■ THE PROBLEM
Your job with the data below is to output exactly the lines from the one holding "0; padding: 0;" down to the one holding "6px; font-size: 14.2px;", both included, and no others.

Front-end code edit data
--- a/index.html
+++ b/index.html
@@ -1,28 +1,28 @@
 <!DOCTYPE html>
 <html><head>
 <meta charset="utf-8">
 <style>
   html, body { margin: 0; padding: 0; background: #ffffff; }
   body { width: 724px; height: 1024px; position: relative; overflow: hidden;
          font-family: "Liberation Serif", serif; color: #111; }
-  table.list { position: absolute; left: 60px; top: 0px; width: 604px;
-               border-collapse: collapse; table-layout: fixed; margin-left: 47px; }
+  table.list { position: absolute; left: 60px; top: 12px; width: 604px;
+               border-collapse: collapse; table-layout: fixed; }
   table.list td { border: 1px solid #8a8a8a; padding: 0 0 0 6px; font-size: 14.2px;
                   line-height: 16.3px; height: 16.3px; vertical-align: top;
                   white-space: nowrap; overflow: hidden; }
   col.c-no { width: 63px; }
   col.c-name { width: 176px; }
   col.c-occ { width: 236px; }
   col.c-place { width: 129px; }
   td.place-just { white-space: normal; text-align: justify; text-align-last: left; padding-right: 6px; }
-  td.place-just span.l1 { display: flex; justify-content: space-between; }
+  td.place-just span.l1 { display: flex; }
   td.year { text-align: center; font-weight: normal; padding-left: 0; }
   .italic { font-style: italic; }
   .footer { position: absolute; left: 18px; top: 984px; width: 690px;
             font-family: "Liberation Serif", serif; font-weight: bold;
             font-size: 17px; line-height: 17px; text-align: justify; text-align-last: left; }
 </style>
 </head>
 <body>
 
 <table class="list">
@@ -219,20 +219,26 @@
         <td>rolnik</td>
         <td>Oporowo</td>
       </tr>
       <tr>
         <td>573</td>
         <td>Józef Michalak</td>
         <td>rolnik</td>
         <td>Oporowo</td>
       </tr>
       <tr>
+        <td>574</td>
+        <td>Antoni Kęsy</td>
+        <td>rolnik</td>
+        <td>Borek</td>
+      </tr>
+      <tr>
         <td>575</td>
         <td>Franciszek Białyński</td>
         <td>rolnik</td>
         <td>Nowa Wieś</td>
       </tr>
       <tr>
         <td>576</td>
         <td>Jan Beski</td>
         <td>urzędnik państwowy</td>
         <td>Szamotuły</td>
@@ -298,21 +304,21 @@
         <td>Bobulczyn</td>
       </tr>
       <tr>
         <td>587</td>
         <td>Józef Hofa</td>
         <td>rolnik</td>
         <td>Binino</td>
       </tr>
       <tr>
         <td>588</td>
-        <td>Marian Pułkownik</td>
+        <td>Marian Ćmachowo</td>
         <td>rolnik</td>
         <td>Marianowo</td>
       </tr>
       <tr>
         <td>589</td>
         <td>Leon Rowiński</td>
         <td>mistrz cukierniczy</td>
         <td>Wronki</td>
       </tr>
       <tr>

■ TASK RESULT
   html, body { margin: 0; padding: 0; background: #ffffff; }
   body { width: 724px; height: 1024px; position: relative; overflow: hidden;
          font-family: "Liberation Serif", serif; color: #111; }
-  table.list { position: absolute; left: 60px; top: 0px; width: 604px;
-               border-collapse: collapse; table-layout: fixed; margin-left: 47px; }
+  table.list { position: absolute; left: 60px; top: 12px; width: 604px;
+               border-collapse: collapse; table-layout: fixed; }
   table.list td { border: 1px solid #8a8a8a; padding: 0 0 0 6px; font-size: 14.2px;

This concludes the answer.